This one coffee that everyone else is raving about is throwing everything into doubt, hence me attacking the brew pressure as a cause for channelling and a bad taste. I ran the Funka 17.5g and purposely ran the shot 40 seconds producing 35g output...as expected bitterness....however that bloody sharpness was still there!


----------



## MikeHag (Mar 13, 2011)

Temperature ok? If you're running it that long I'd expect a pretty high extraction, so maybe knock it up a degree??


----------



## fatboyslim (Sep 29, 2011)

Have you tried to re-create the 70 second shot?

Fine for latte art


----------



## garydyke1 (Mar 9, 2011)

MikeHag said:


> Temperature ok? If you're running it that long I'd expect a pretty high extraction, so maybe knock it up a degree??

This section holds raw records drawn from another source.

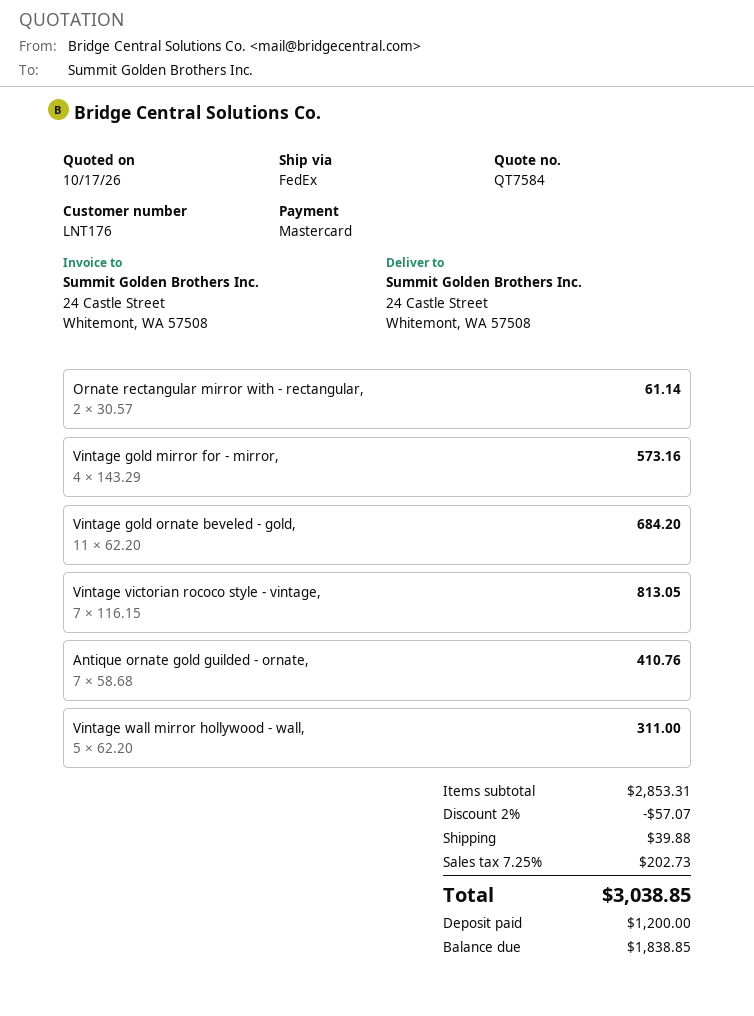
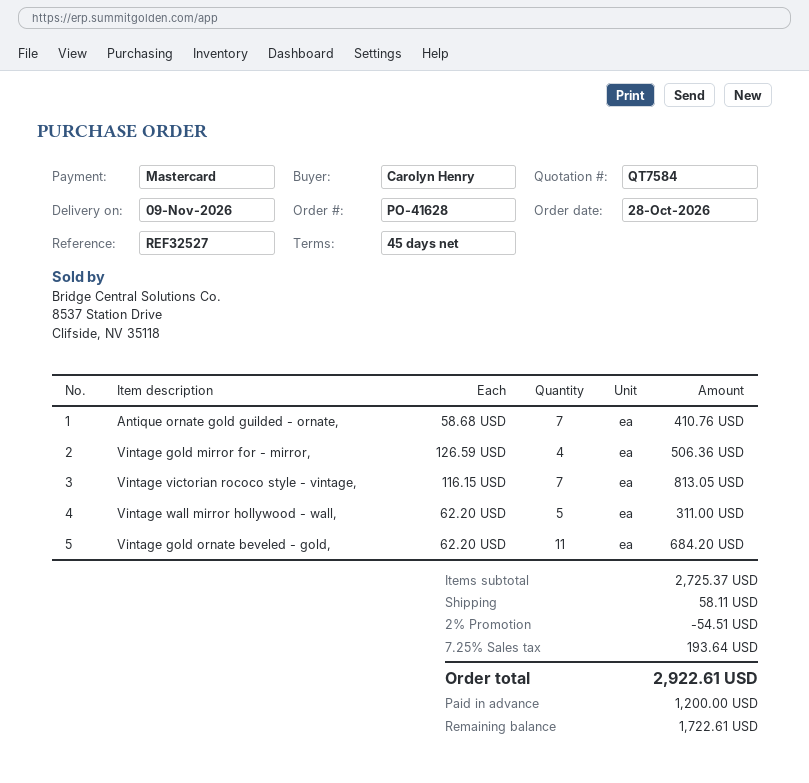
Ornate rectangular mirror with - rectangular,: 2 x 30.57 = 61.14 -> none
Vintage gold mirror for - mirror,: 4 x 143.29 = 573.16 -> 4 x 126.59 = 506.36
subtotal: 2853.31 -> 2725.37
discount: 2% = 57.07 -> 2% = 54.51
shipping: 39.88 -> 58.11
tax: 7.25% = 202.73 -> 7.25% = 193.64
total: 3038.85 -> 2922.61
balance: 1838.85 -> 1722.61

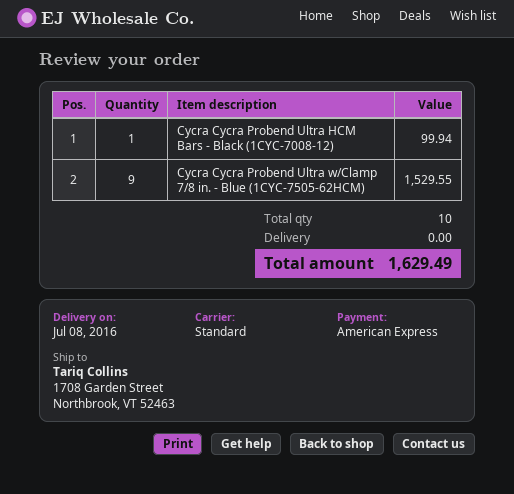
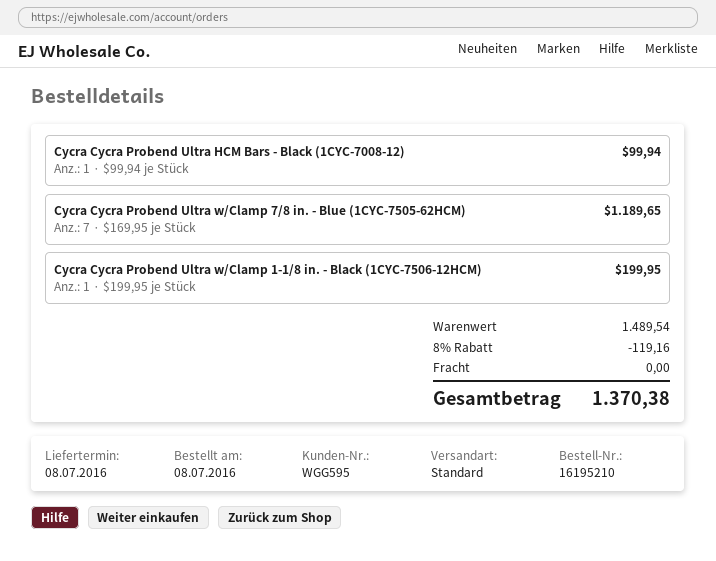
Cycra Cycra Probend Ultra w/Clamp 7/8 in. - Blue (1CYC-7505-62HCM): 9 for 1529.55 -> 7 for 1189.65
Cycra Cycra Probend Ultra w/Clamp 1-1/8 in. - Black (1CYC-7506-12HCM): none -> 1 for 199.95
discount: none -> 8% = 119.16
total: 1629.49 -> 1370.38

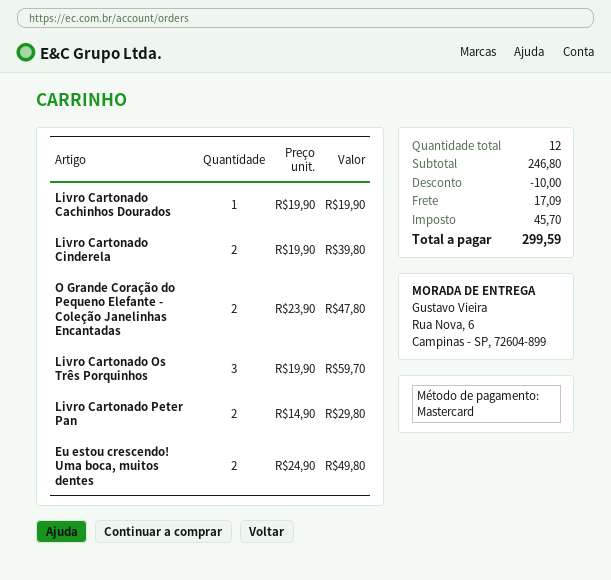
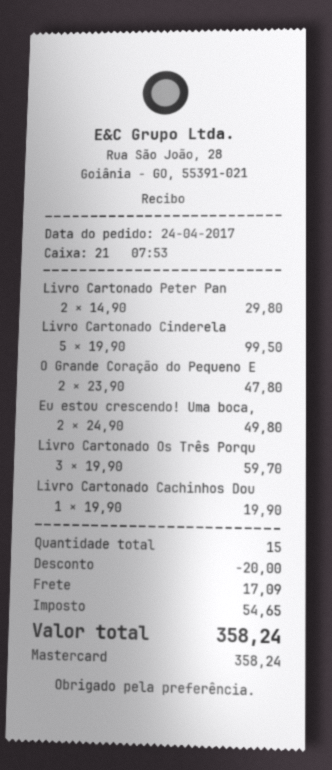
Livro Cartonado Cinderela: 2 x 19.90 = 39.80 -> 5 x 19.90 = 99.50
total quantity: 12 -> 15
discount: 10.00 -> 20.00
tax: 45.70 -> 54.65
total: 299.59 -> 358.24

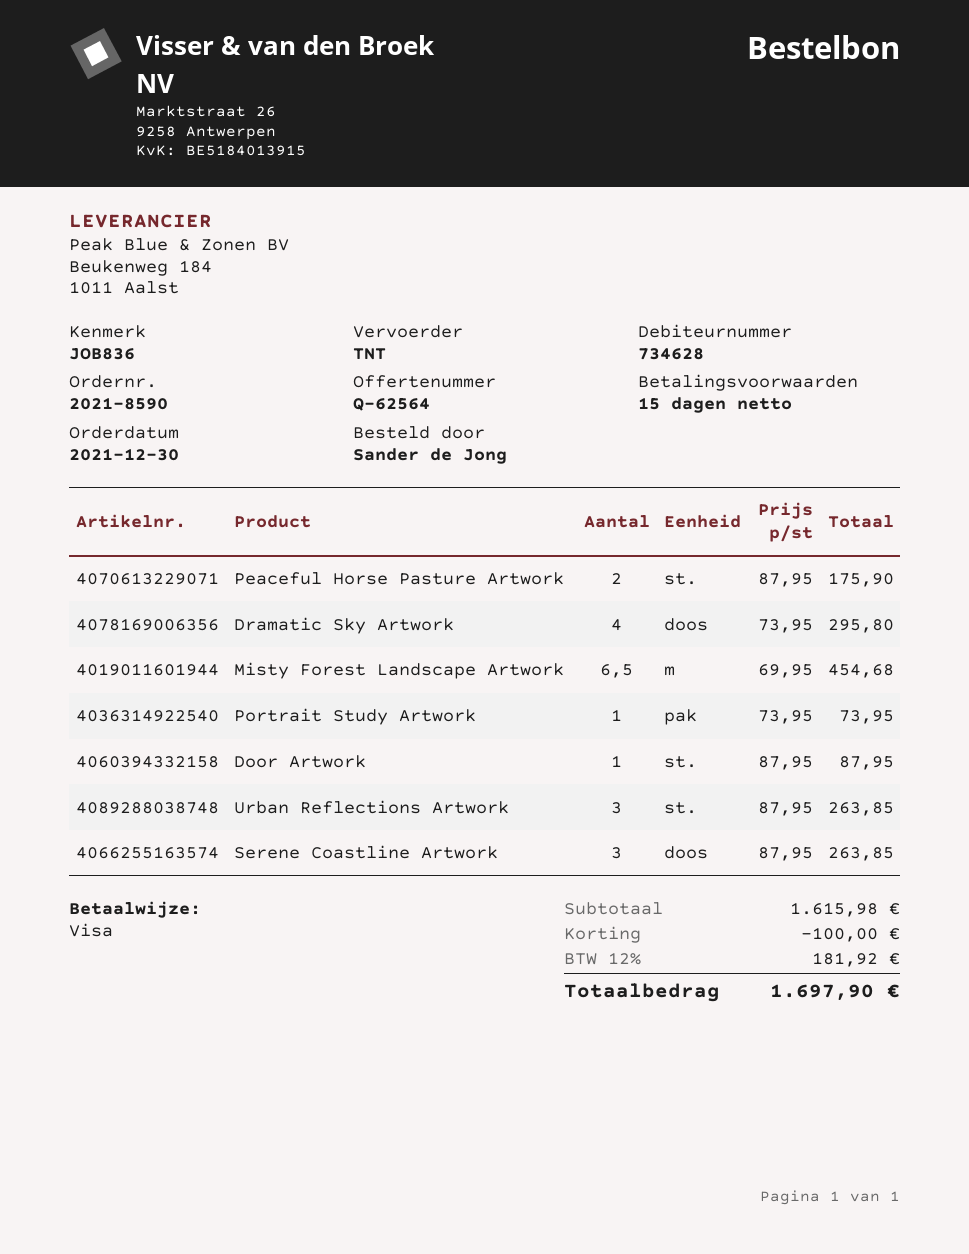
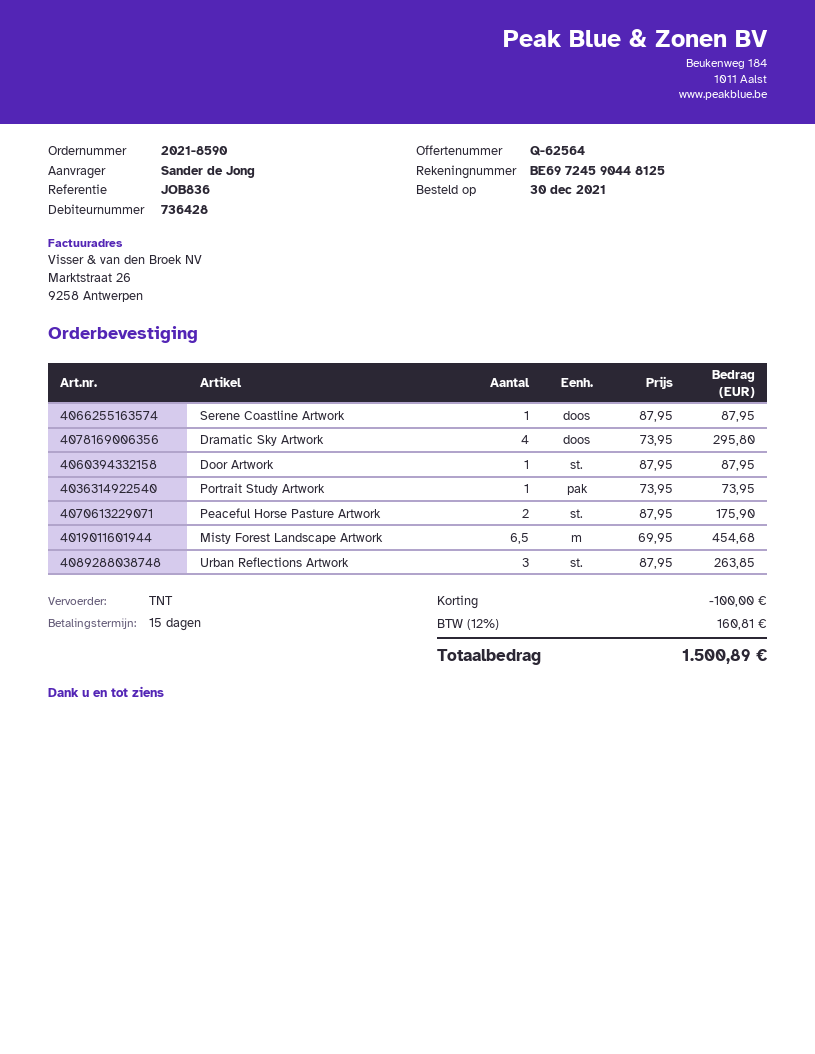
customer number: 734628 -> 736428
Serene Coastline Artwork: 3 x 87.95 = 263.85 -> 1 x 87.95 = 87.95
tax: 12% = 181.92 -> 12% = 160.81
total: 1697.90 -> 1500.89

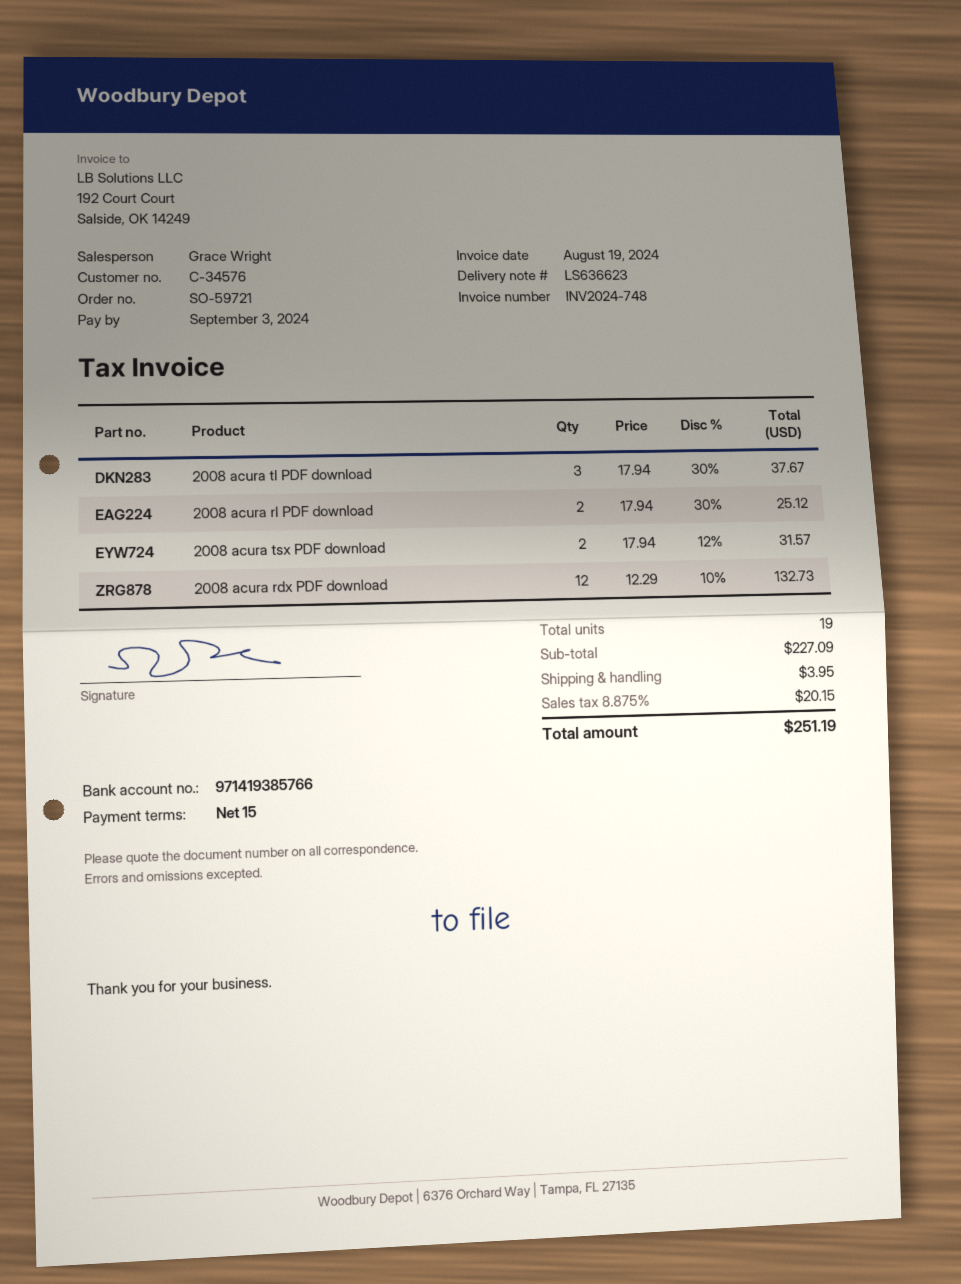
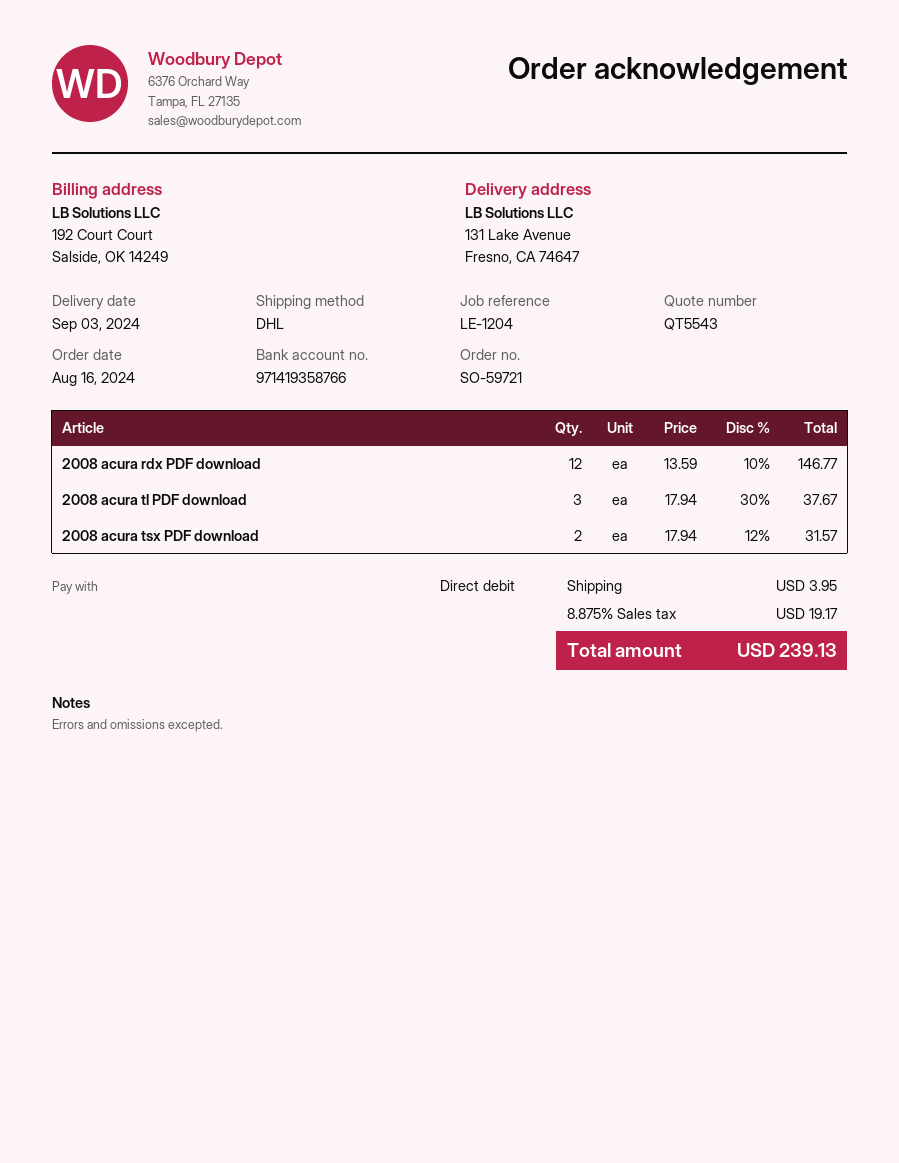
bank account: 971419385766 -> 971419358766
2008 acura rl PDF download: 2 x 17.94 - 30% = 25.12 -> none
2008 acura rdx PDF download: 12 x 12.29 - 10% = 132.73 -> 12 x 13.59 - 10% = 146.77
tax: 8.875% = 20.15 -> 8.875% = 19.17
total: 251.19 -> 239.13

I get slight flashing to steam @ 99c on the PID. My PID is 92. Will try 95 for a laugh tomorrow but im nearly out of this coffee now anyway


----------



## tribs (Feb 21, 2012)

In theory you'll get more channeling at higher pressure and my experiments with changing pressure at OPV on my Classic back this up. My view is with the OPV set at a lower pressure, a lot of the pumps increased flow rate is sent back to the tank via the OPV. The flow into the cup is still the same, once dialled in.

According to Jim Schulman higher pressure leads to increased crema but also more bitters AND sours. Lower pressure to a smoother taste but less crema. I am finding the same, except I seem to struggle to keep the brew temp down with the OPV set at a lower pressure and I am not sure why. Maybe the tendency to channel at higher pressure lead to a generally higher flow rate through the boiler which kept the temperature lower. This should not affect you with your PID machine.

Out of interest have you had any decent brews from the Unk? Maybe its just the beans.


----------



## garydyke1 (Mar 9, 2011)

These look very interesting , is 90 quid too much to prevent these sleepless nights?

http://www.bellabarista.co.uk/proddetail.asp?prod=314


----------



## Spazbarista (Dec 6, 2011)

You don't need it.

Get a couple of bags of something conventional that just works and have a play with your OPV and temp settings and note the effect. Don't place faith in roaster's recipes as you've no way of telling if their equipment is accurately calibrated. Calibrate your taste buds instead. Interestingly, I went to the local roastery yesterday and he was telling me that he'd called out the San Remo engineers and they discovered that the temp reading on his brand new machine was way out. They calibrated it correctly, but last night we were testing one of his blends and put the temp up to 94 to try ang reduce the tang. It worked.

FWIW I'd try raising the temp 2 degrees, and then another degree and see what difference that makes. Don't fixate over your PID reading of 92. Mine reads 96, and I don't care what the brew temp is in reality as long as I have that consistent baseline of where most coffees taste good.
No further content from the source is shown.